=== Begin Enclosure ===
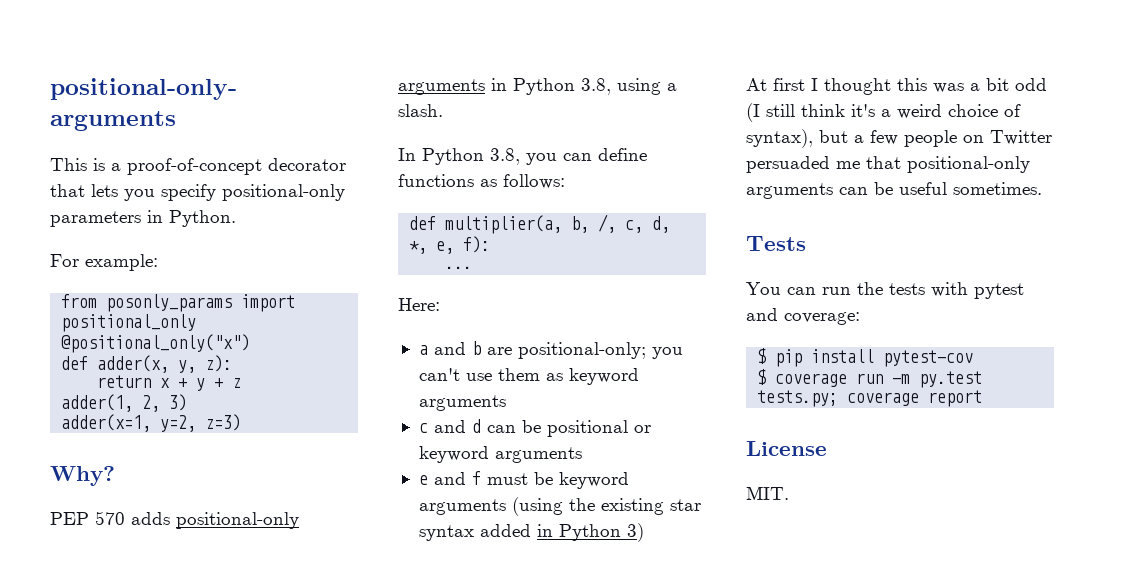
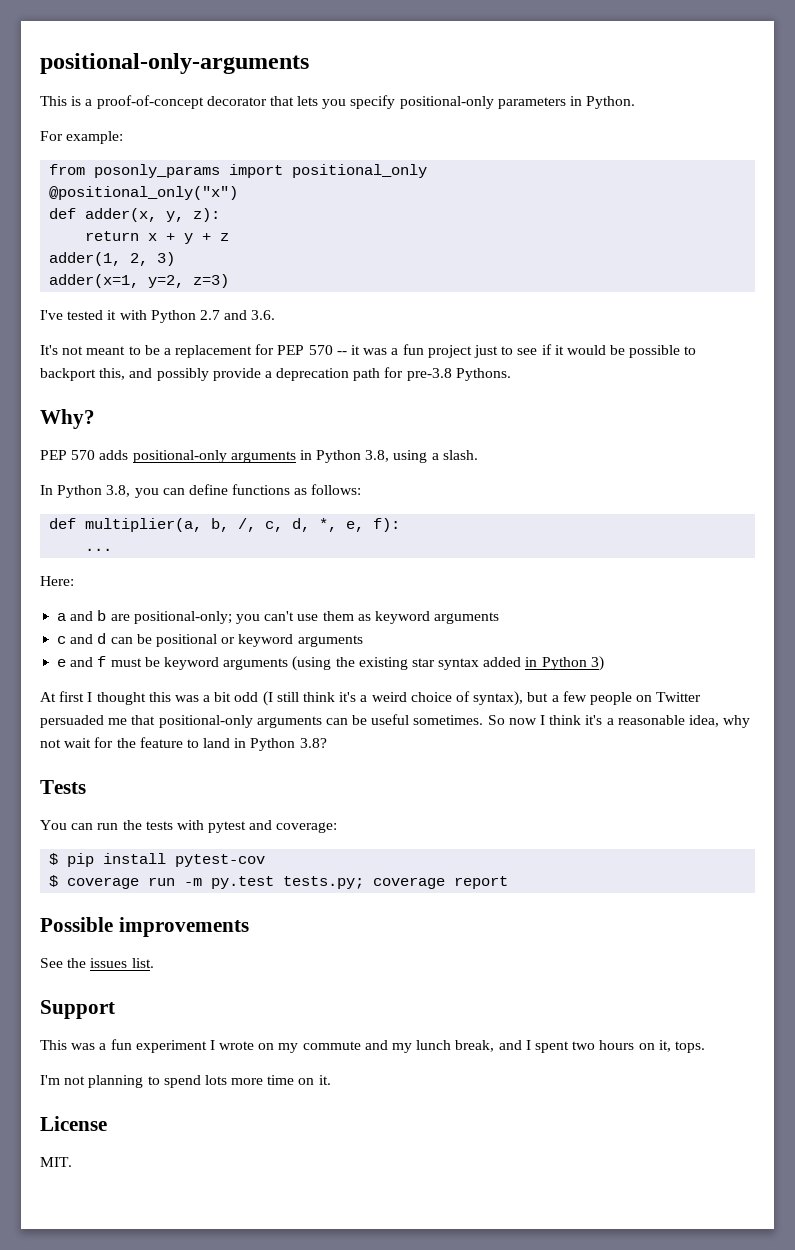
(242, 422) none -> [40,310,276,323] [40,344,697,358] [40,367,511,381] // I've tested it with Python 2.7 and 3.6. // It's not meant to be a replacement for PEP 570 -- it was a fun project just to see if it would be possible to backport this, and possibly provide a deprecation path for pre-3.8 Pythons.
(1042, 188) none -> [487,715,751,728] [40,737,327,751] So now I think it's a reasonable idea, why not wait for the feature to land in Python 3.8?
(983, 398) none -> [40,917,249,937] [40,958,154,968] [40,1000,115,1019] [40,1039,705,1053] [40,1075,331,1088] // Possible improvements // See the issues list. // Support // This was a fun experiment I wrote on my commute and my lunch break, and I spent two hours on it, tops. // I'm not planning to spend lots more time on it.

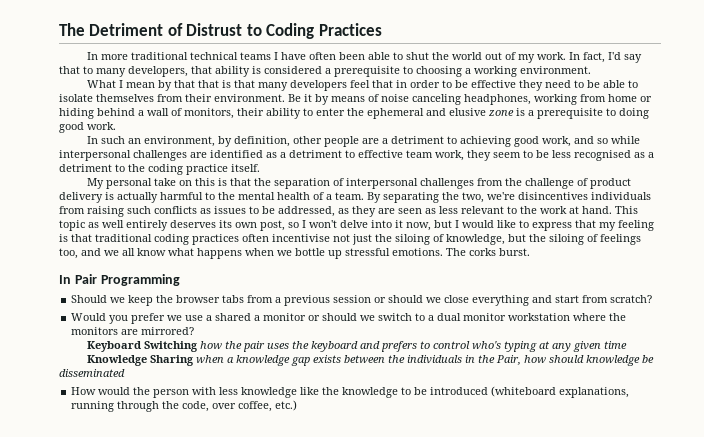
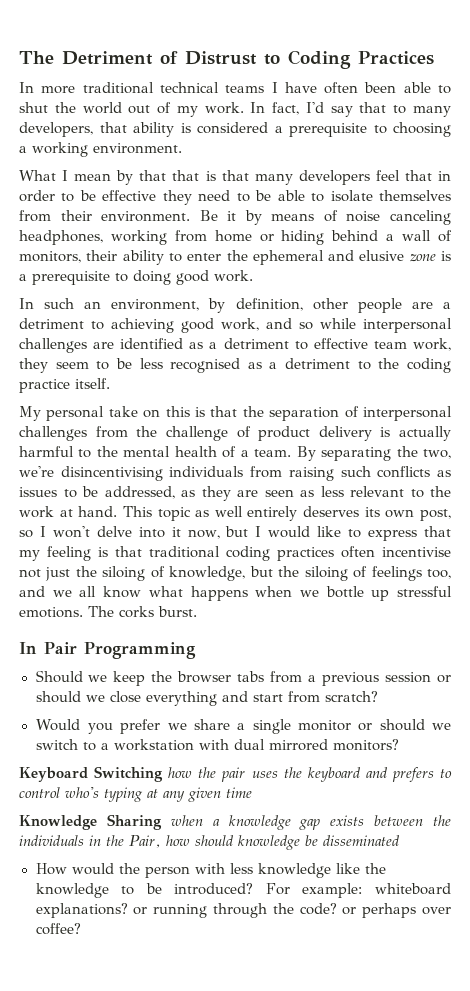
[518,192,588,200] disincentives -> [60,466,163,481] disincentivising
[185,313,261,321] use a shared a -> [193,719,291,734] share a single
[437,313,627,321] [71,327,195,335] dual monitor workstation where the monitors are mirrored? -> [113,739,399,751] workstation with dual mirrored monitors?
[430,386,630,398] [71,400,298,412] introduced (whiteboard explanations, running through the code, over coffee, etc.) -> [174,883,451,898] [35,903,451,918] [35,923,81,935] introduced? For example: whiteboard explanations? or running through the code? or perhaps over coffee?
=== End Enclosure ===
> _Your task_:
Exactly retype each record above, dropping images.

> _Your solution_:
(242, 422) none -> [40,310,276,323] [40,344,697,358] [40,367,511,381] // I've tested it with Python 2.7 and 3.6. // It's not meant to be a replacement for PEP 570 -- it was a fun project just to see if it would be possible to backport this, and possibly provide a deprecation path for pre-3.8 Pythons.
(1042, 188) none -> [487,715,751,728] [40,737,327,751] So now I think it's a reasonable idea, why not wait for the feature to land in Python 3.8?
(983, 398) none -> [40,917,249,937] [40,958,154,968] [40,1000,115,1019] [40,1039,705,1053] [40,1075,331,1088] // Possible improvements // See the issues list. // Support // This was a fun experiment I wrote on my commute and my lunch break, and I spent two hours on it, tops. // I'm not planning to spend lots more time on it.

[518,192,588,200] disincentives -> [60,466,163,481] disincentivising
[185,313,261,321] use a shared a -> [193,719,291,734] share a single
[437,313,627,321] [71,327,195,335] dual monitor workstation where the monitors are mirrored? -> [113,739,399,751] workstation with dual mirrored monitors?
[430,386,630,398] [71,400,298,412] introduced (whiteboard explanations, running through the code, over coffee, etc.) -> [174,883,451,898] [35,903,451,918] [35,923,81,935] introduced? For example: whiteboard explanations? or running through the code? or perhaps over coffee?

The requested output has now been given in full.